### [Task requirements]
Repeat the data exactly. Pictures are not part of the copy.

### [Entries shown]

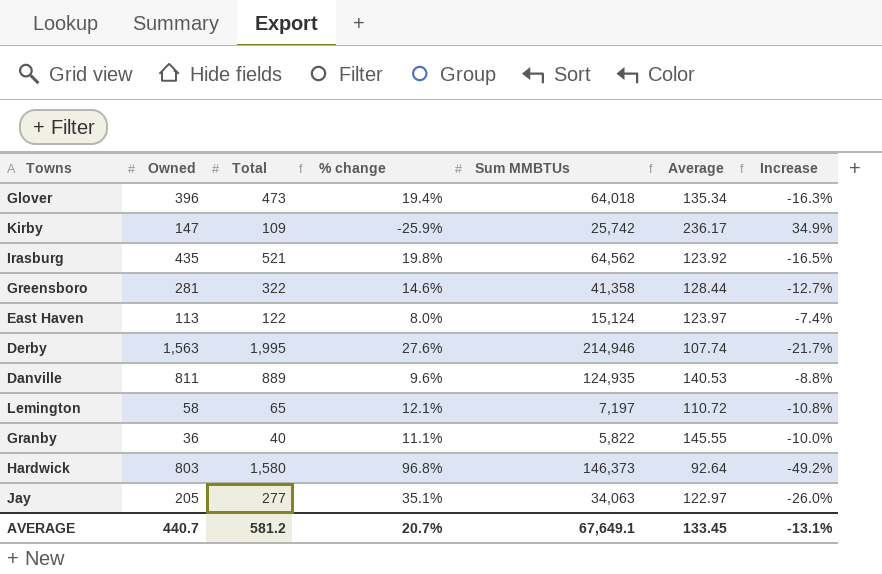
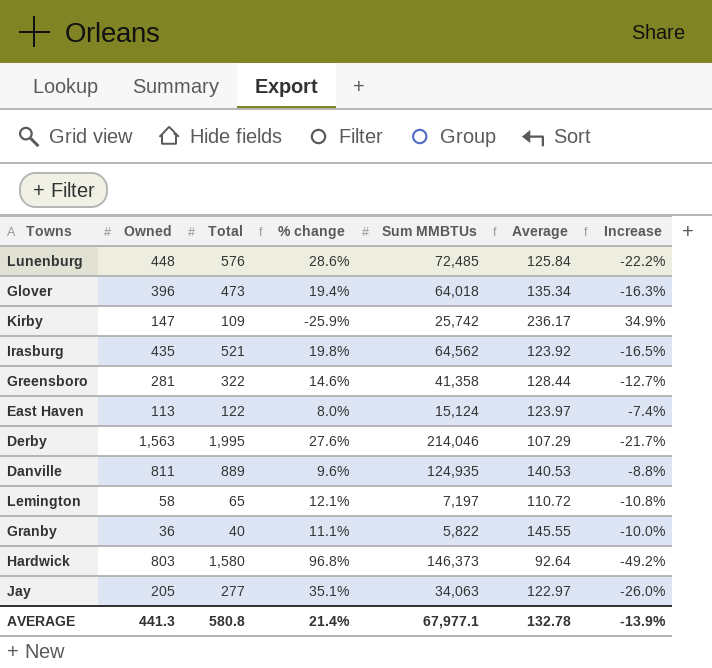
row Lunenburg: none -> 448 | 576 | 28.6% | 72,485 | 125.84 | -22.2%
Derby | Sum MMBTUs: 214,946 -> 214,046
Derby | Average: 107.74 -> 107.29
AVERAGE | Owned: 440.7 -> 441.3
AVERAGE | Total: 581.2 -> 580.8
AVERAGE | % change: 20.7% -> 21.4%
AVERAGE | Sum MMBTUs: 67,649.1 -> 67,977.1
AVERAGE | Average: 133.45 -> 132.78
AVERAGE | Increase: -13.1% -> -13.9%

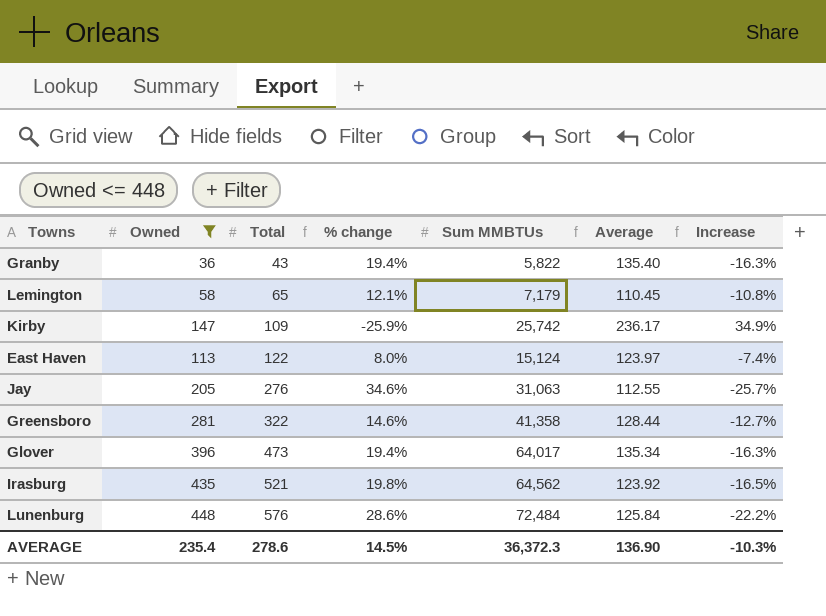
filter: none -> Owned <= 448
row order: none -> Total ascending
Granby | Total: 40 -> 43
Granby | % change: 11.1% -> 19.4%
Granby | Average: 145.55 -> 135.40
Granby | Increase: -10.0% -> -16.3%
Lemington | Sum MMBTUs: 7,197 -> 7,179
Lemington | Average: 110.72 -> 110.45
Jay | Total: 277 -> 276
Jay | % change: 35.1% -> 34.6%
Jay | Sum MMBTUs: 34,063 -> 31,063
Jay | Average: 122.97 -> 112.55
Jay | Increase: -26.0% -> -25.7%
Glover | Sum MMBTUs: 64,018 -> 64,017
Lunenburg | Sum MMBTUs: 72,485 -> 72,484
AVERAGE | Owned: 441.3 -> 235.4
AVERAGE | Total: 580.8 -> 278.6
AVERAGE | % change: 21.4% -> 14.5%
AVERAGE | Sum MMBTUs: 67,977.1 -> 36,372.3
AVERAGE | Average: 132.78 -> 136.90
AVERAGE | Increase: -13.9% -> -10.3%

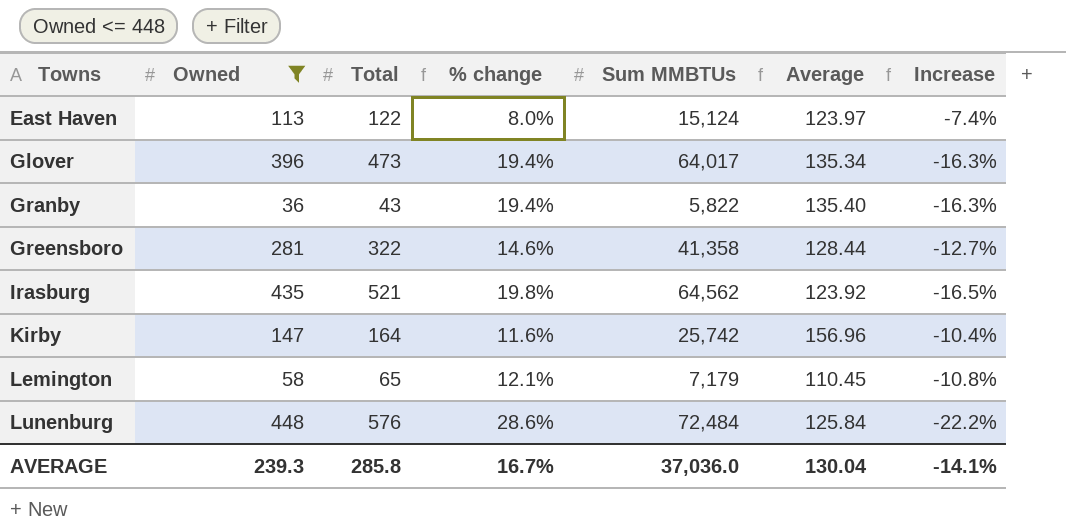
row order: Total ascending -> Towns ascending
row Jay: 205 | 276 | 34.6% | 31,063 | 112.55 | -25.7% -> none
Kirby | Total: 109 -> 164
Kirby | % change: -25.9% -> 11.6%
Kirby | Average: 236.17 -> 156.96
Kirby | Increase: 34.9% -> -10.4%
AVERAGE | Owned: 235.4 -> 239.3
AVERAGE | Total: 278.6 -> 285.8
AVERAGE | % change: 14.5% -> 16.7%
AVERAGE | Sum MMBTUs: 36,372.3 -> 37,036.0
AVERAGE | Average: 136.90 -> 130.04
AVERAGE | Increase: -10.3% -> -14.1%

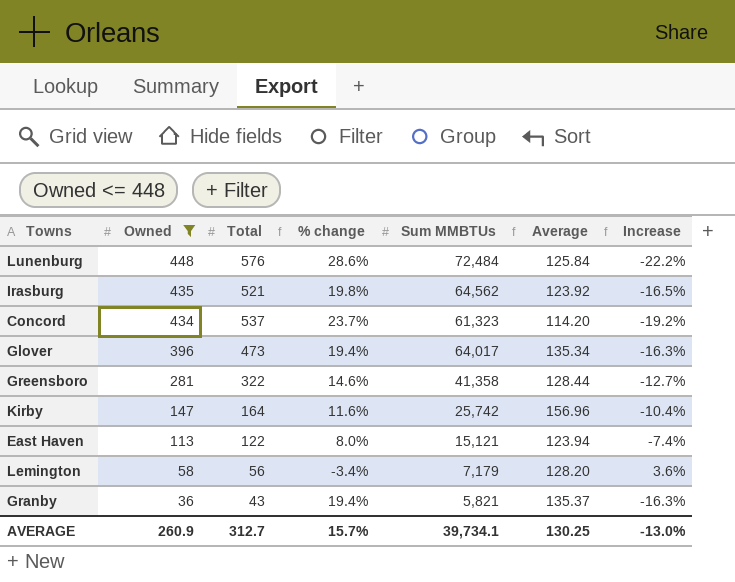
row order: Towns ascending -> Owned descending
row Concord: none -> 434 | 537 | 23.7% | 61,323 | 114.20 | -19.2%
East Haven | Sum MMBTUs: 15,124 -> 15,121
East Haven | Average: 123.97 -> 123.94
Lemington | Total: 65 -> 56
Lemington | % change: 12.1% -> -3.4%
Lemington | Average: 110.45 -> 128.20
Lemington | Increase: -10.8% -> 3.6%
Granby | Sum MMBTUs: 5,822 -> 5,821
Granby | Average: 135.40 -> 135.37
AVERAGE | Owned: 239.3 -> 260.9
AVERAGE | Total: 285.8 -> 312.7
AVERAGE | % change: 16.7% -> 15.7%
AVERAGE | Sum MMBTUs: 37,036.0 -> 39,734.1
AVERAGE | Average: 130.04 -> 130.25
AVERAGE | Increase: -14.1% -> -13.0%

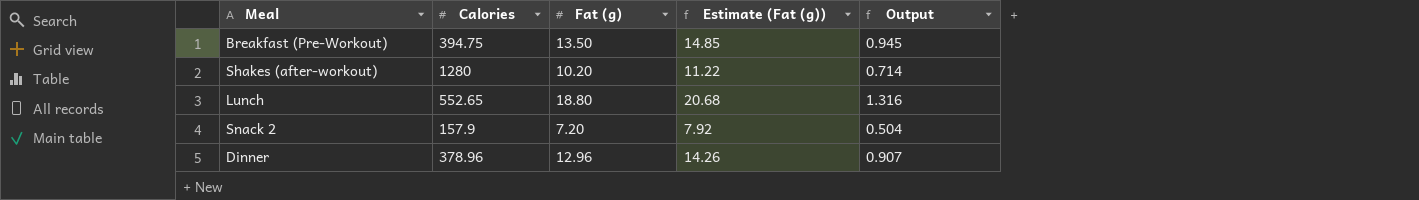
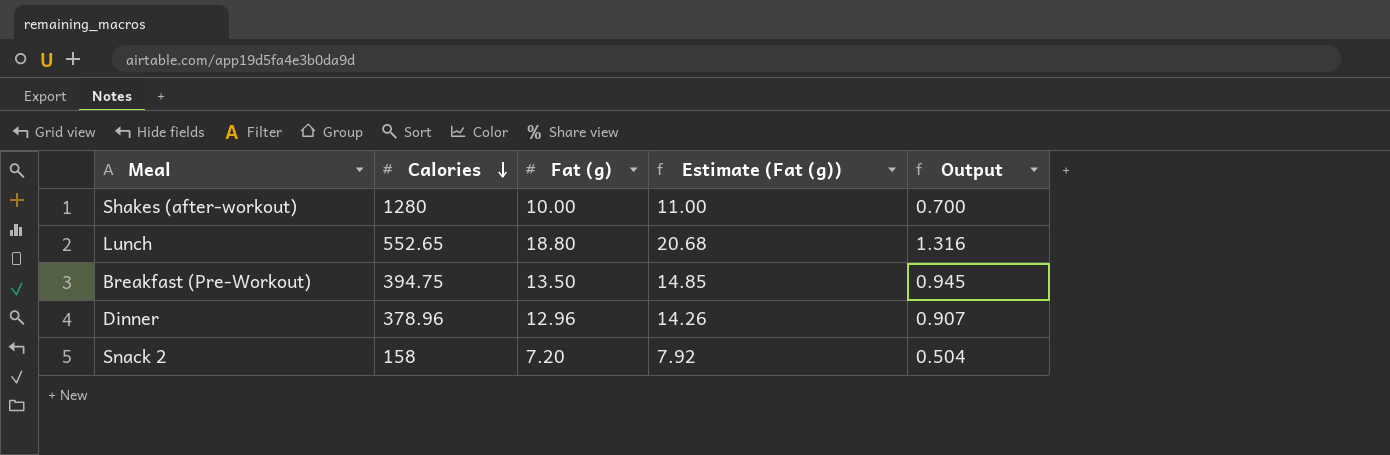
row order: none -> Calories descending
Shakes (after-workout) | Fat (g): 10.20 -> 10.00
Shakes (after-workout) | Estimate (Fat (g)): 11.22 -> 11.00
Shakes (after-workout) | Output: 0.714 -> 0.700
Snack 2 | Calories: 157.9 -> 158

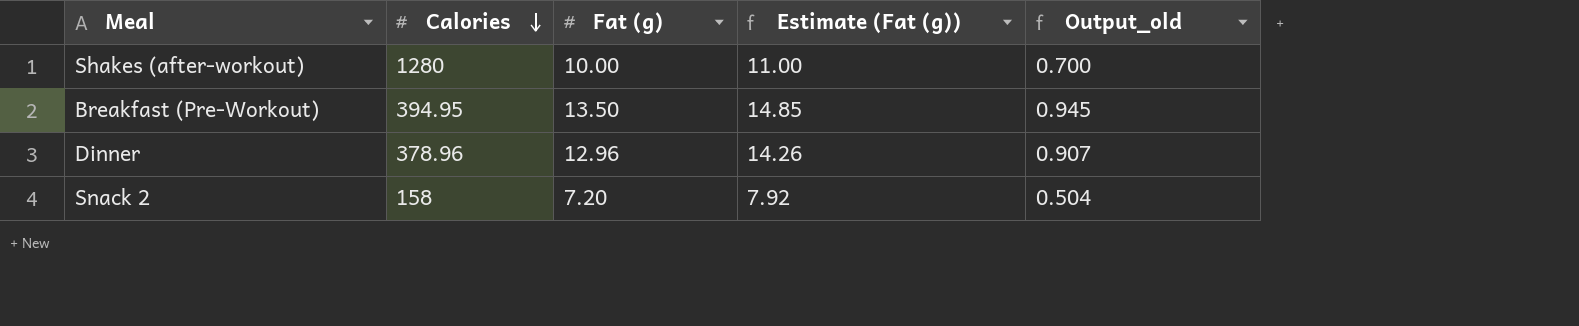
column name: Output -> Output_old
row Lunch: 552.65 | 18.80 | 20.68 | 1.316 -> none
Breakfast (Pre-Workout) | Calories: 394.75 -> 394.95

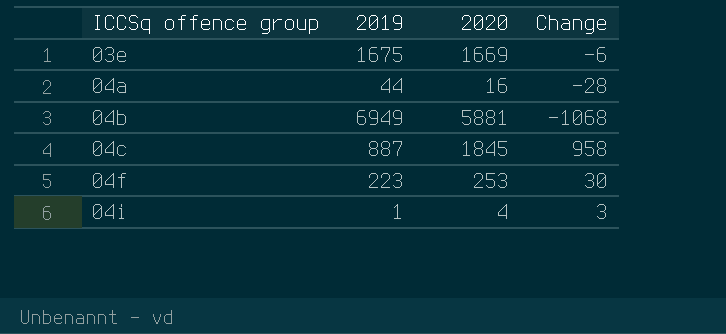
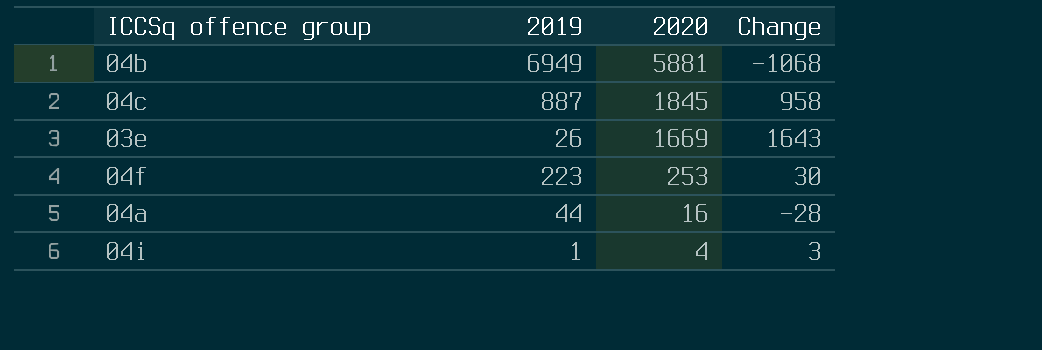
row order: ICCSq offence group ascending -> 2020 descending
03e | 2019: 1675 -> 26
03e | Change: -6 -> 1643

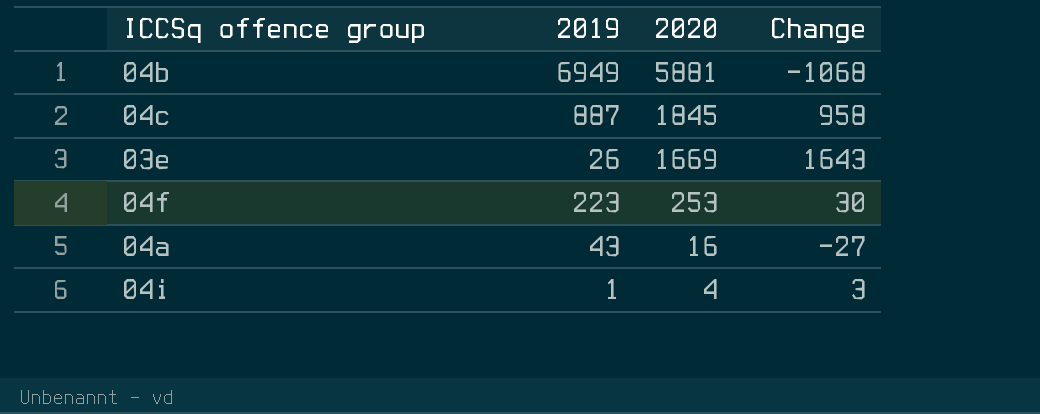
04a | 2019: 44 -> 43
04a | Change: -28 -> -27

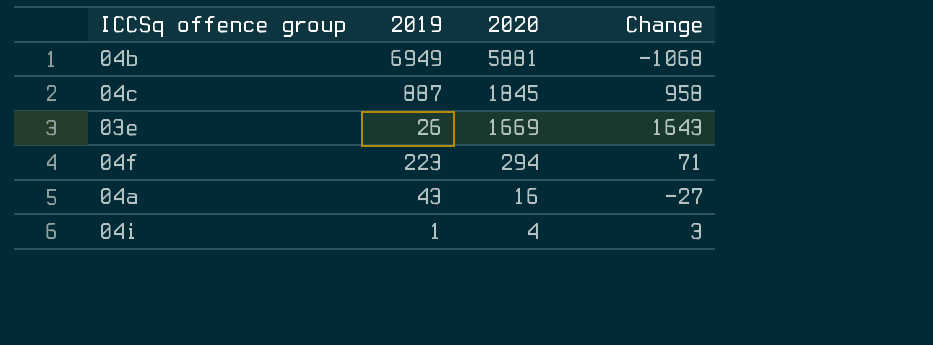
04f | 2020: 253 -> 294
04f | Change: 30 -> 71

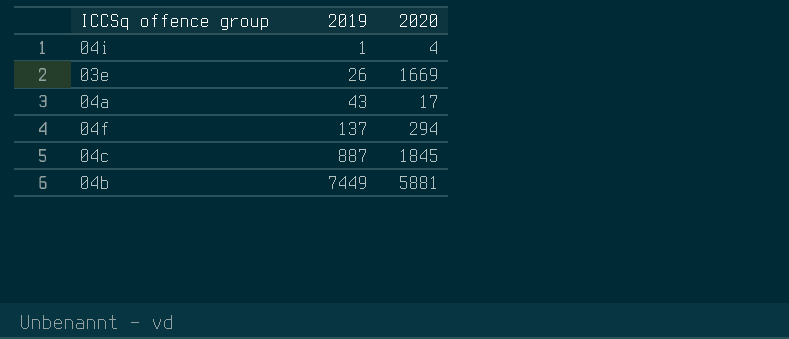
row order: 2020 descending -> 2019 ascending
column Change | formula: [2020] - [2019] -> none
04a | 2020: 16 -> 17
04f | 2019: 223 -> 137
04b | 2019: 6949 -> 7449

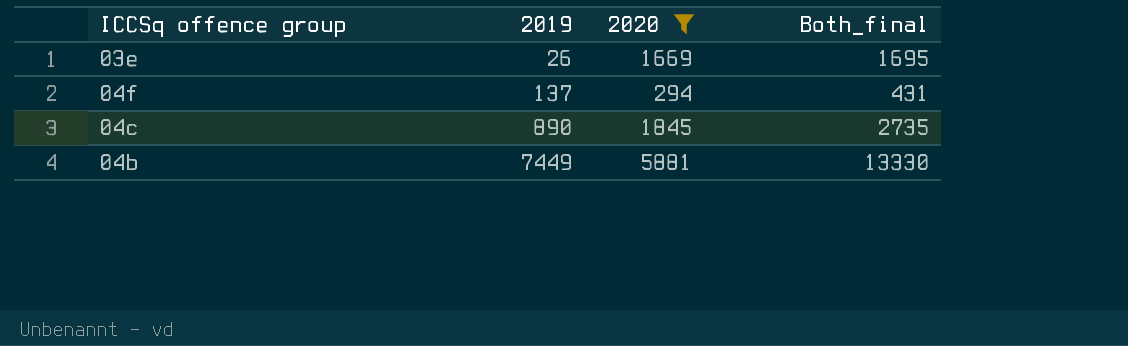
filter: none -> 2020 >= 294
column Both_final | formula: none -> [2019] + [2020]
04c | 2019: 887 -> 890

### [Task result]
row Lunenburg: none -> 448 | 576 | 28.6% | 72,485 | 125.84 | -22.2%
Derby | Sum MMBTUs: 214,946 -> 214,046
Derby | Average: 107.74 -> 107.29
AVERAGE | Owned: 440.7 -> 441.3
AVERAGE | Total: 581.2 -> 580.8
AVERAGE | % change: 20.7% -> 21.4%
AVERAGE | Sum MMBTUs: 67,649.1 -> 67,977.1
AVERAGE | Average: 133.45 -> 132.78
AVERAGE | Increase: -13.1% -> -13.9%

filter: none -> Owned <= 448
row order: none -> Total ascending
Granby | Total: 40 -> 43
Granby | % change: 11.1% -> 19.4%
Granby | Average: 145.55 -> 135.40
Granby | Increase: -10.0% -> -16.3%
Lemington | Sum MMBTUs: 7,197 -> 7,179
Lemington | Average: 110.72 -> 110.45
Jay | Total: 277 -> 276
Jay | % change: 35.1% -> 34.6%
Jay | Sum MMBTUs: 34,063 -> 31,063
Jay | Average: 122.97 -> 112.55
Jay | Increase: -26.0% -> -25.7%
Glover | Sum MMBTUs: 64,018 -> 64,017
Lunenburg | Sum MMBTUs: 72,485 -> 72,484
AVERAGE | Owned: 441.3 -> 235.4
AVERAGE | Total: 580.8 -> 278.6
AVERAGE | % change: 21.4% -> 14.5%
AVERAGE | Sum MMBTUs: 67,977.1 -> 36,372.3
AVERAGE | Average: 132.78 -> 136.90
AVERAGE | Increase: -13.9% -> -10.3%

row order: Total ascending -> Towns ascending
row Jay: 205 | 276 | 34.6% | 31,063 | 112.55 | -25.7% -> none
Kirby | Total: 109 -> 164
Kirby | % change: -25.9% -> 11.6%
Kirby | Average: 236.17 -> 156.96
Kirby | Increase: 34.9% -> -10.4%
AVERAGE | Owned: 235.4 -> 239.3
AVERAGE | Total: 278.6 -> 285.8
AVERAGE | % change: 14.5% -> 16.7%
AVERAGE | Sum MMBTUs: 36,372.3 -> 37,036.0
AVERAGE | Average: 136.90 -> 130.04
AVERAGE | Increase: -10.3% -> -14.1%

row order: Towns ascending -> Owned descending
row Concord: none -> 434 | 537 | 23.7% | 61,323 | 114.20 | -19.2%
East Haven | Sum MMBTUs: 15,124 -> 15,121
East Haven | Average: 123.97 -> 123.94
Lemington | Total: 65 -> 56
Lemington | % change: 12.1% -> -3.4%
Lemington | Average: 110.45 -> 128.20
Lemington | Increase: -10.8% -> 3.6%
Granby | Sum MMBTUs: 5,822 -> 5,821
Granby | Average: 135.40 -> 135.37
AVERAGE | Owned: 239.3 -> 260.9
AVERAGE | Total: 285.8 -> 312.7
AVERAGE | % change: 16.7% -> 15.7%
AVERAGE | Sum MMBTUs: 37,036.0 -> 39,734.1
AVERAGE | Average: 130.04 -> 130.25
AVERAGE | Increase: -14.1% -> -13.0%

row order: none -> Calories descending
Shakes (after-workout) | Fat (g): 10.20 -> 10.00
Shakes (after-workout) | Estimate (Fat (g)): 11.22 -> 11.00
Shakes (after-workout) | Output: 0.714 -> 0.700
Snack 2 | Calories: 157.9 -> 158

column name: Output -> Output_old
row Lunch: 552.65 | 18.80 | 20.68 | 1.316 -> none
Breakfast (Pre-Workout) | Calories: 394.75 -> 394.95

row order: ICCSq offence group ascending -> 2020 descending
03e | 2019: 1675 -> 26
03e | Change: -6 -> 1643

04a | 2019: 44 -> 43
04a | Change: -28 -> -27

04f | 2020: 253 -> 294
04f | Change: 30 -> 71

row order: 2020 descending -> 2019 ascending
column Change | formula: [2020] - [2019] -> none
04a | 2020: 16 -> 17
04f | 2019: 223 -> 137
04b | 2019: 6949 -> 7449

filter: none -> 2020 >= 294
column Both_final | formula: none -> [2019] + [2020]
04c | 2019: 887 -> 890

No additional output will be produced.